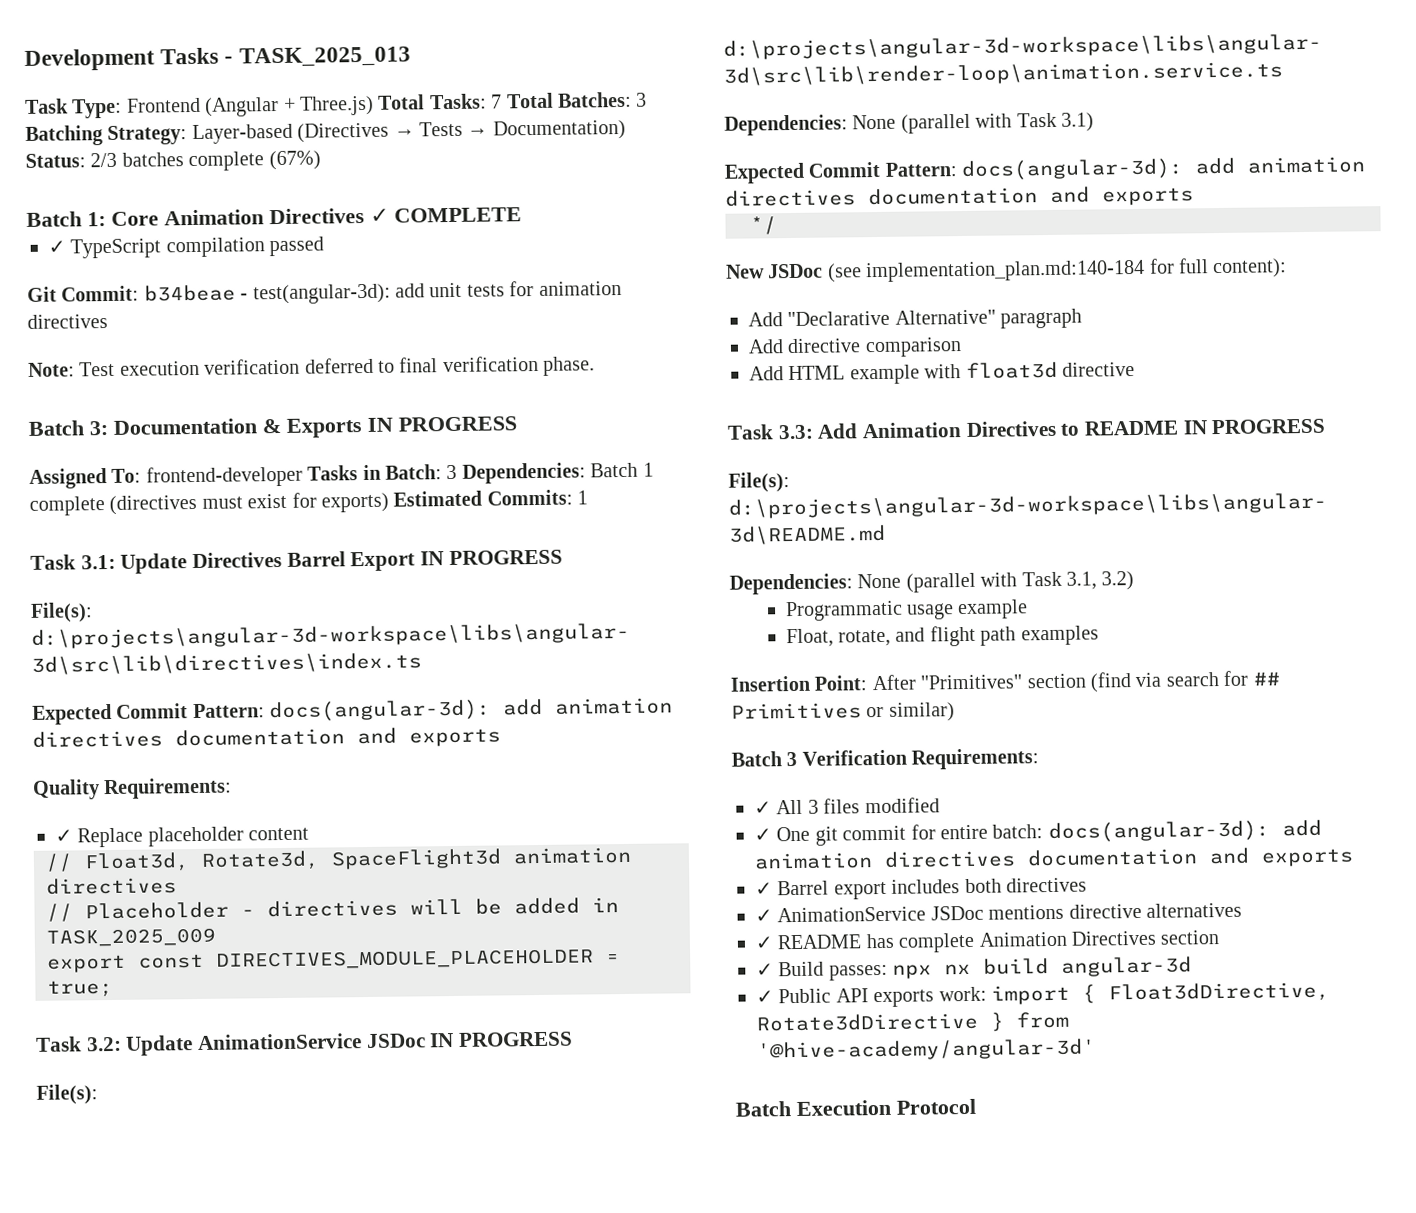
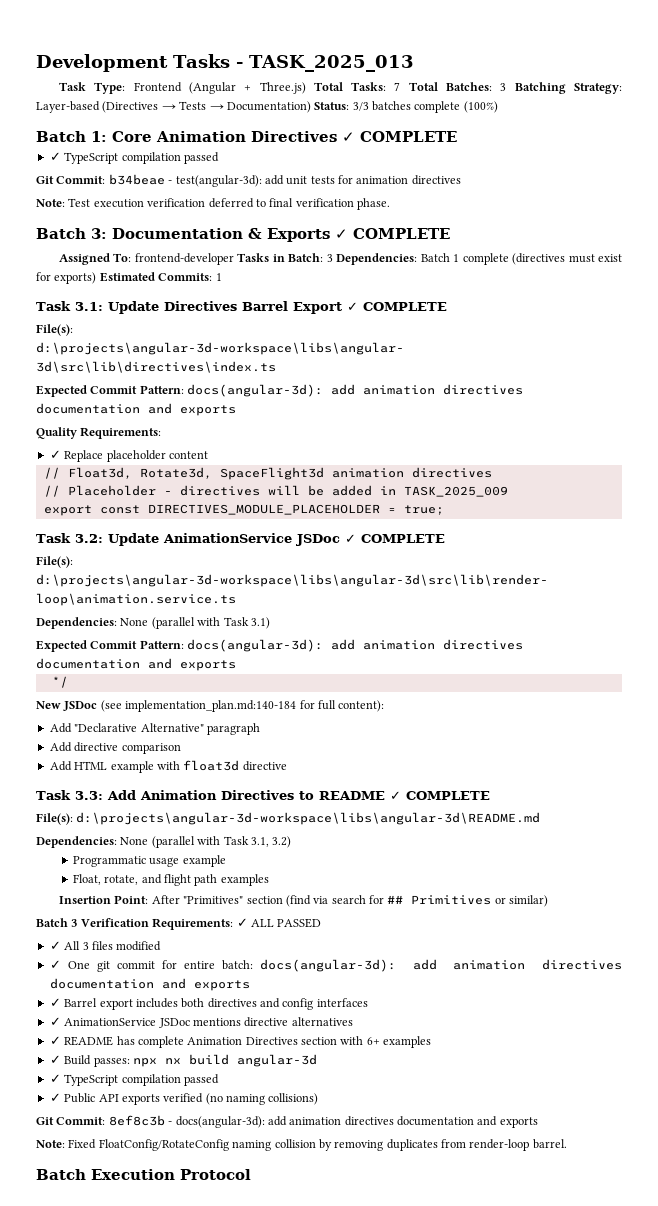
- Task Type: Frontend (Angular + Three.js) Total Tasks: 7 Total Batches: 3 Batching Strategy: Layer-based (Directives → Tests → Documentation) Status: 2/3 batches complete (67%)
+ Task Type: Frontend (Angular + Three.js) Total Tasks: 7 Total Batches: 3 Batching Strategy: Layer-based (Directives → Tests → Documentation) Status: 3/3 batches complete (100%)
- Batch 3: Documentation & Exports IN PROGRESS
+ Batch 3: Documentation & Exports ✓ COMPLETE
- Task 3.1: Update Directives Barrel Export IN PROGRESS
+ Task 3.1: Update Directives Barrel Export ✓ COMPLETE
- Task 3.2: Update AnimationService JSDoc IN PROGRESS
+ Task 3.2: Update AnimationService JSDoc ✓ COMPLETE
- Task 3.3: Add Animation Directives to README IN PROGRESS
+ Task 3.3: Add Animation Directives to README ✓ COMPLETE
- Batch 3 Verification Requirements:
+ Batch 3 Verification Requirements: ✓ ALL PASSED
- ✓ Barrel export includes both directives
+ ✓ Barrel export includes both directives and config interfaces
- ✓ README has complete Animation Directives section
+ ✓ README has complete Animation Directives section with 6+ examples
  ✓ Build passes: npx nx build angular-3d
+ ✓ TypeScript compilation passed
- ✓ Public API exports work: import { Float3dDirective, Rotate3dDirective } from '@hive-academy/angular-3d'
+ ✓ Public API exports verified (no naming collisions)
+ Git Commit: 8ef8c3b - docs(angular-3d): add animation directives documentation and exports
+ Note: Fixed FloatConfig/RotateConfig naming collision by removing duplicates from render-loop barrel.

### What you should do
The answer should be all lines from the entries above that hold the word "Batches".

### Solution for this task
- Task Type: Frontend (Angular + Three.js) Total Tasks: 7 Total Batches: 3 Batching Strategy: Layer-based (Directives → Tests → Documentation) Status: 2/3 batches complete (67%)
+ Task Type: Frontend (Angular + Three.js) Total Tasks: 7 Total Batches: 3 Batching Strategy: Layer-based (Directives → Tests → Documentation) Status: 3/3 batches complete (100%)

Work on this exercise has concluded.